In a preferred embodiment, the electronic signature is a sequence of naturally occurring and/or synthetic amino acids for demonstrating the authenticity of a digital message or document. A valid electronic signature gives a recipient reason to believe that the message was created by a known sender, that the sender cannot deny having sent the message (authentication and non-repudiation), and that the message was not altered in transit (integrity).

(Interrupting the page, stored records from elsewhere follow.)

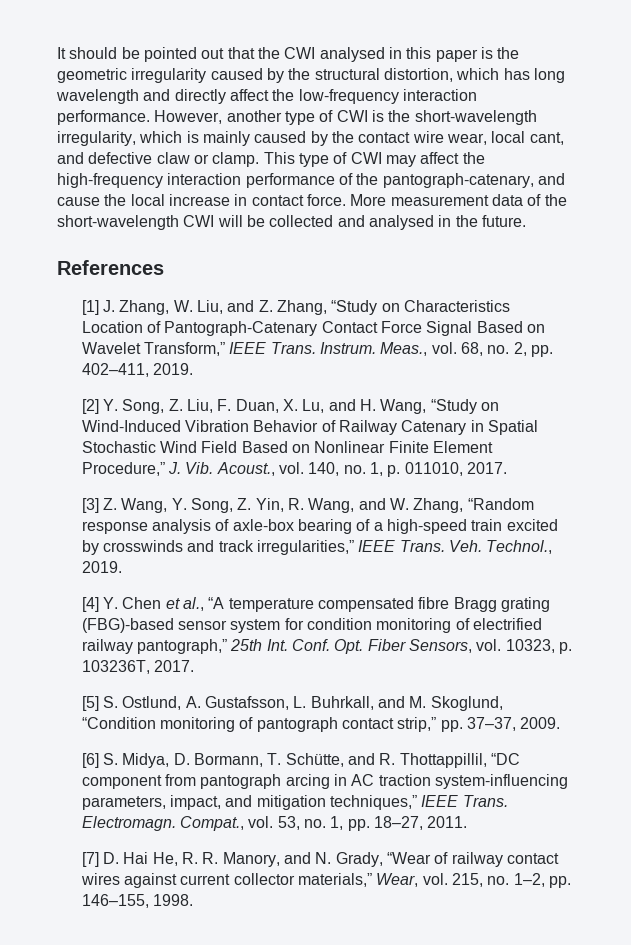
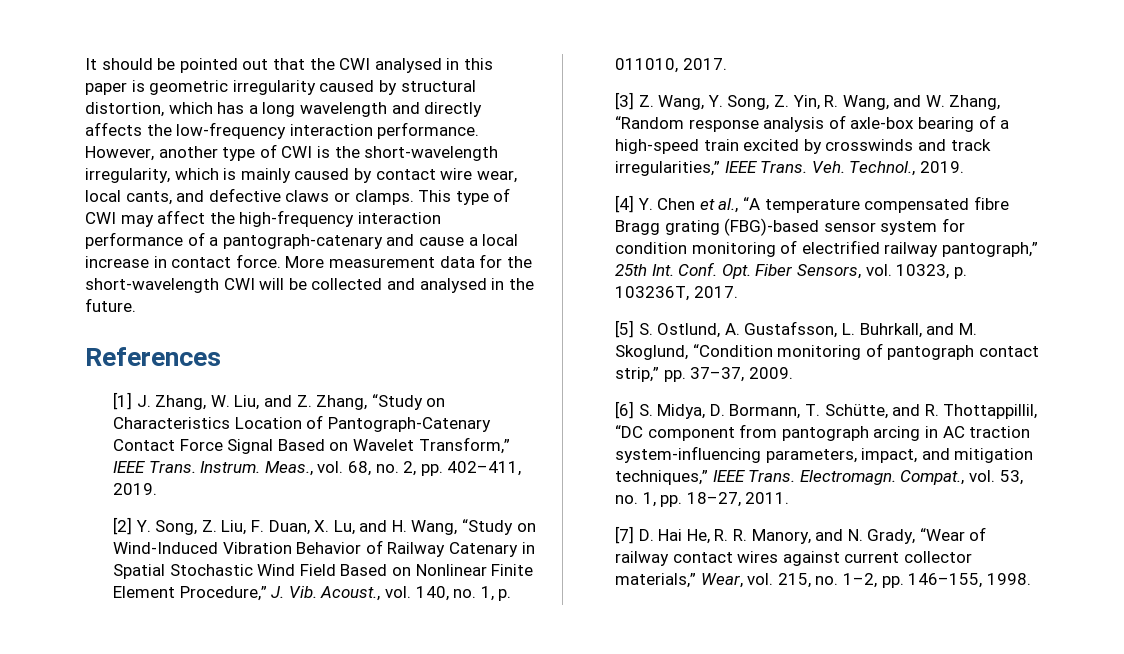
- It should be pointed out that the CWI analysed in this paper is the geometric irregularity caused by the structural distortion, which has long wavelength and directly affect the low-frequency interaction performance.
+ It should be pointed out that the CWI analysed in this paper is geometric irregularity caused by structural distortion, which has a long wavelength and directly affects the low-frequency interaction performance.
- However, another type of CWI is the short-wavelength irregularity, which is mainly caused by the contact wire wear, local cant, and defective claw or clamp.
+ However, another type of CWI is the short-wavelength irregularity, which is mainly caused by contact wire wear, local cants, and defective claws or clamps.
- This type of CWI may affect the high-frequency interaction performance of the pantograph-catenary, and cause the local increase in contact force.
+ This type of CWI may affect the high-frequency interaction performance of a pantograph-catenary and cause a local increase in contact force.
- More measurement data of the short-wavelength CWI will be collected and analysed in the future.
+ More measurement data for the short-wavelength CWI will be collected and analysed in the future.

In another embodiment, data masking is the process of providing a safeguard to original data without transforming it to intermediate data. In particular, data masking provides obscured data to the user and this data sent is called masked data. In masking methodology, it is not necessary to reconstruct original data from any intermediate data. This is the most fundamental difference between encryption and masking. In encryption, the original data is transformed into encrypted data and original data is retrieved from it. In contrast, in masking no transformation of the original data is necessary, rather the original data is directly protected. The most significant property of masking is that masking methodology is not reversible. The strength of masking methodology lies in the fact that masking should be done in such a way that there should not be any way to retrieve original data from masked data.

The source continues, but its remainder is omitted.